● Exercise aim:
Please transcribe all of the entries exactly, leaving out any images.

(Screenshot and code edit data)
Content starts

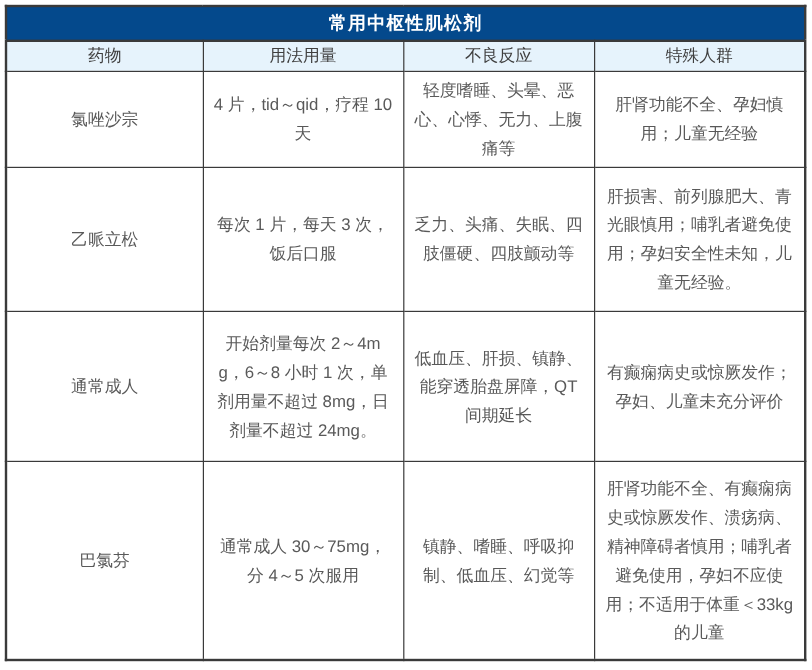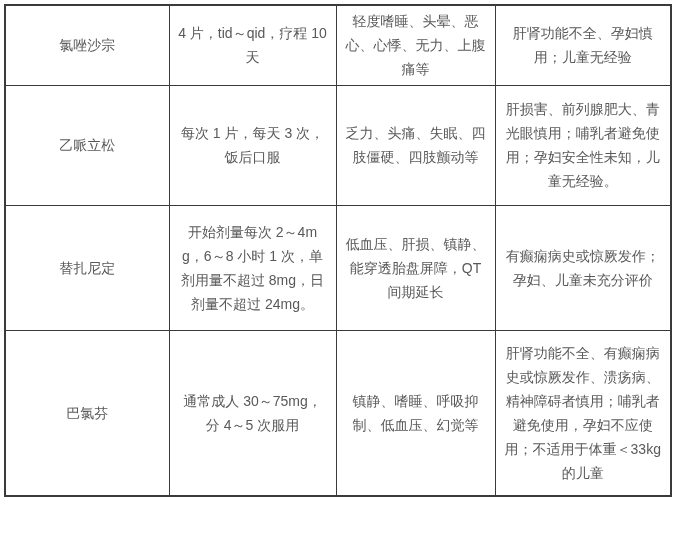--- a/index.html
+++ b/index.html
@@ -74,6 +74,9 @@
       <col style="width:176px">
     </colgroup>
     <thead>
+      <tr class="title-row">
+        <th colspan="4" class="title-cell">常用中枢性肌松剂</th>
+      </tr>
     </thead>
     <tbody>
       <tr class="row-1">

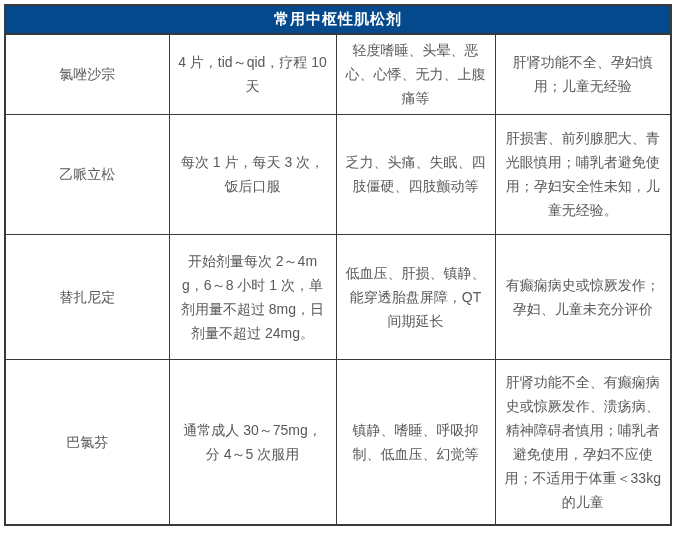--- a/index.html
+++ b/index.html
@@ -77,6 +77,12 @@
       <tr class="title-row">
         <th colspan="4" class="title-cell">常用中枢性肌松剂</th>
       </tr>
+      <tr class="header-row">
+        <th class="header-cell">药物</th>
+        <th class="header-cell">用法用量</th>
+        <th class="header-cell">不良反应</th>
+        <th class="header-cell">特殊人群</th>
+      </tr>
     </thead>
     <tbody>
       <tr class="row-1">

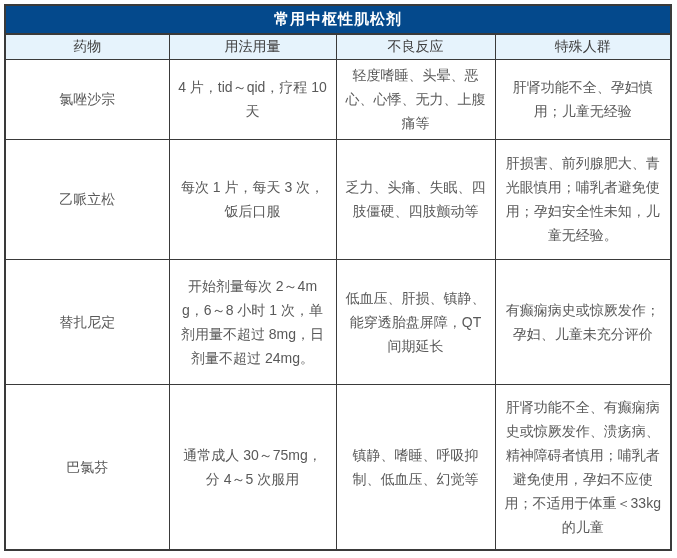--- a/index.html
+++ b/index.html
@@ -98,7 +98,7 @@
         <td>肝损害、前列腺肥大、青光眼慎用；哺乳者避免使用；孕妇安全性未知，儿童无经验。</td>
       </tr>
       <tr class="row-3">
-        <td>替扎尼定</td>
+        <td>通常成人</td>
         <td>开始剂量每次 2～4mg，6～8 小时 1 次，单剂用量不超过 8mg，日剂量不超过 24mg。</td>
         <td>低血压、肝损、镇静、能穿透胎盘屏障，QT 间期延长</td>
         <td>有癫痫病史或惊厥发作；孕妇、儿童未充分评价</td>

Content ends

● Response box:
--- a/index.html
+++ b/index.html
@@ -74,6 +74,9 @@
       <col style="width:176px">
     </colgroup>
     <thead>
+      <tr class="title-row">
+        <th colspan="4" class="title-cell">常用中枢性肌松剂</th>
+      </tr>
     </thead>
     <tbody>
       <tr class="row-1">

--- a/index.html
+++ b/index.html
@@ -77,6 +77,12 @@
       <tr class="title-row">
         <th colspan="4" class="title-cell">常用中枢性肌松剂</th>
       </tr>
+      <tr class="header-row">
+        <th class="header-cell">药物</th>
+        <th class="header-cell">用法用量</th>
+        <th class="header-cell">不良反应</th>
+        <th class="header-cell">特殊人群</th>
+      </tr>
     </thead>
     <tbody>
       <tr class="row-1">

--- a/index.html
+++ b/index.html
@@ -98,7 +98,7 @@
         <td>肝损害、前列腺肥大、青光眼慎用；哺乳者避免使用；孕妇安全性未知，儿童无经验。</td>
       </tr>
       <tr class="row-3">
-        <td>替扎尼定</td>
+        <td>通常成人</td>
         <td>开始剂量每次 2～4mg，6～8 小时 1 次，单剂用量不超过 8mg，日剂量不超过 24mg。</td>
         <td>低血压、肝损、镇静、能穿透胎盘屏障，QT 间期延长</td>
         <td>有癫痫病史或惊厥发作；孕妇、儿童未充分评价</td>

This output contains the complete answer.